Auf Moleta konnte er getrost verzichten, dem durchtriebenen Kerl traute er sowieso nicht über den Weg. Steckte der Bursche vielleicht sogar mit Zardo unter einer Decke? Zwar hatte er ihn mit aufgehängt, aber das konnte ebensogut Tarnung gewesen sein. Klar, auf diese Art und Weise hatte Moleta seinen Mitwisser leicht und elegant beseitigt.

Der Korse begriff nicht, wie absurd seine Gedankengänge waren. Noch viel weniger erkannte er, wie unendlich weit er davon entfernt war, das Verschwinden des Logbuchs auf andere Weise zu erklären. Beinahe starrsinnig war er darauf fixiert, den oder die Schuldigen innerhalb seiner Mannschaft zu suchen.

Nur in den eigenen Reihen, davon war er überzeugt, konnte überhaupt jemand wissen, daß er an verschiedenen Stellen ein Vermögen an Perlen gehortet hatte. Um so mehr war er jetzt entschlossen, reinen Tisch zu machen, bevor ein Mitwisser heimlich mit der Schaluppe verschwand. Verdächtig war da in erster Linie Moleta, der Hundesohn, der wahrscheinlich wie kein anderer wild darauf war, die Perlenverstecke zu plündern.

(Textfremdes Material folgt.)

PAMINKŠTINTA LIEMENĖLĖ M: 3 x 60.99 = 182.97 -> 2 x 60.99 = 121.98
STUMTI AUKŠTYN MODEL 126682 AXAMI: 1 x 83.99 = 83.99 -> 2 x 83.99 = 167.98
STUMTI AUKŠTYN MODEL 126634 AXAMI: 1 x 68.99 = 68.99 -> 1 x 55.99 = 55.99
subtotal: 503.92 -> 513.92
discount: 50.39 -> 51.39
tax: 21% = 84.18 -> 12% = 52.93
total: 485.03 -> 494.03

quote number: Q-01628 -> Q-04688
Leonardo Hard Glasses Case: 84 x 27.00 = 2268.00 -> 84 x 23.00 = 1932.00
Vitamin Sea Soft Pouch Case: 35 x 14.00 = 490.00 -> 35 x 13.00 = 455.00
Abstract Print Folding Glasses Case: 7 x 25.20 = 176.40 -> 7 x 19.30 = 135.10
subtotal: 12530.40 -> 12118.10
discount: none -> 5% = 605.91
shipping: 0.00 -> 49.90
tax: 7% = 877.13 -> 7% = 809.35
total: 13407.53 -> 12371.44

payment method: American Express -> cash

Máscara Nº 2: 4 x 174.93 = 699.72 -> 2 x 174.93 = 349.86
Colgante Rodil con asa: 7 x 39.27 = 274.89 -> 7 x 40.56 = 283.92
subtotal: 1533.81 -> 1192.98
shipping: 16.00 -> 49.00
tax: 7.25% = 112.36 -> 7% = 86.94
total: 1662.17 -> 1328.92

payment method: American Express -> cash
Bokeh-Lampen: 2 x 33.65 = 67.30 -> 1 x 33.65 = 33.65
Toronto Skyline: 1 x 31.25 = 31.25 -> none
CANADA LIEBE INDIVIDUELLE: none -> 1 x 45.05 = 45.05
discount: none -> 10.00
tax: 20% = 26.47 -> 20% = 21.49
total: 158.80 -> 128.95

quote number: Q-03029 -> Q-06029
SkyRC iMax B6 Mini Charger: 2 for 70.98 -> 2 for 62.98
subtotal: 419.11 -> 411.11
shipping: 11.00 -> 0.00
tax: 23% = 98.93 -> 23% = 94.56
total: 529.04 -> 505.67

Della Rocca kippte sich einen letzten Eimer Wasser über den Kopf, wandte sich um und lehnte sich mit dem Rücken gegen die Verschanzung. Es galt, einen geeigneten Weg zu finden, um rasch und ohne Komplikationen die eigenen Zelte hier abzubrechen.

Nun, da sein Kopf wieder schmerz- und dröhnfrei war, brauchte der Korse nicht einmal lange zu überlegen. Im Handumdrehen hatte er die richtige Idee gefunden. In Gedanken beleuchtete er den Einfall noch einmal von allen Seiten und war dann sicher: Es würde reibungslos funktionieren.

Ein breites Grinsen malte sich in die Züge della Roccas.